Recently, a number of my family became meat free. As a lover of chicken nuggets, I was surprised by this, with the scientist in me concerned about the potential drop of protein ingestion. Naturally I was curious about this change, and subsequently gained understanding of how detrimental conventional meat farming is to the environment, the harm to the animals and the cost involved. I recently attended a lecture about tissue engineering and was made aware about how it could be used to grow meat in a laboratory and did more research to determine whether this would be an improved method of meat farming and I believe it is. 

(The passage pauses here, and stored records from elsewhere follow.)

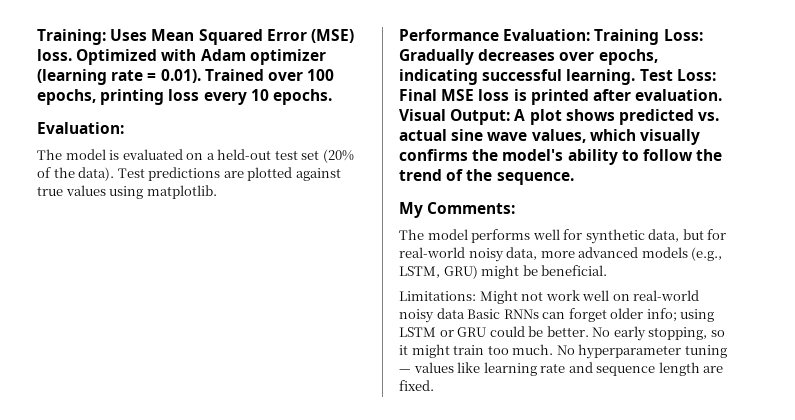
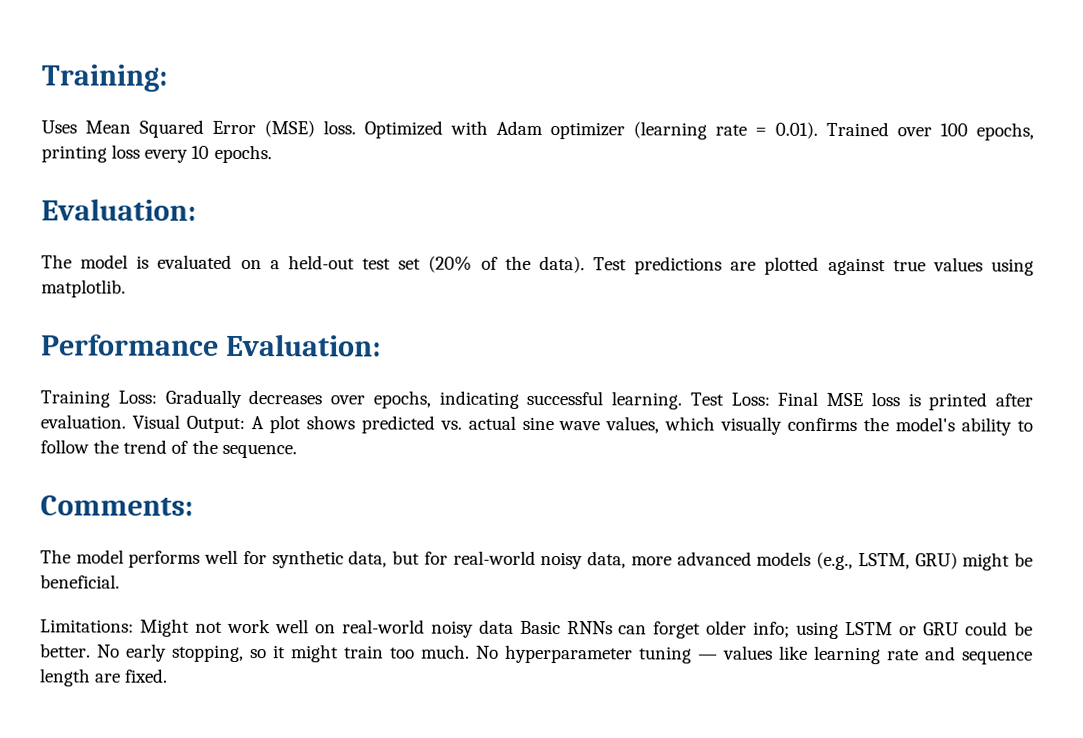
- Training: Uses Mean Squared Error (MSE) loss.
+ Training:
+ Uses Mean Squared Error (MSE) loss.
- Performance Evaluation: Training Loss: Gradually decreases over epochs, indicating successful learning.
+ Performance Evaluation:
+ Training Loss: Gradually decreases over epochs, indicating successful learning.
- My Comments:
+ Comments:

Greenhouse gas emissions from livestock represent 14.5% of emissions

A Global Assessment of Emissions and Mitigation Opportunities, Food And Agriculture Organization of The United Nations (FAO), Rome 2013.

The Science of Tissue Engineering

Tissues are made up of cells and an extracellular matrix ; this is anything in a tissue not located inside a cell and is produced by the cells themselves. Tissue engineering involves combining the living component of tissues (cells)  with a scaffolding material for structure and then placing it in a growth media for development. There are a range of scaffolding materials available some are biodegradable and some are not.

Cooking 101 : How to grow your own meat

Meat sold in stores is mostly muscle tissue from the animal it’s harvested from with some fat tissue so could be grown in a tissue engineering lab.  

  1. The process begins by extracting cells from an animal, a small sample is taken from an animal under anaesthesia by a trained professional. 
  2. Myosatellite cells (multipoint muscle stem cells) can be extracted and placed in bioreactors with a growth medium that mimics the natural environment the cells would experience as part of an animal (access to oxygen, nutrients and minerals need for differentiation/growth).
  3. Changes in the media composition ,usually cued by addition or activation of the scaffolding material, initiates the differentiation of the muscle stem cells allowing formation of skeletal muscle cells, fat cells and connective tissue.
  4. The differentiated cells are harvested, prepared and packaged before being sent off to be sold in stores.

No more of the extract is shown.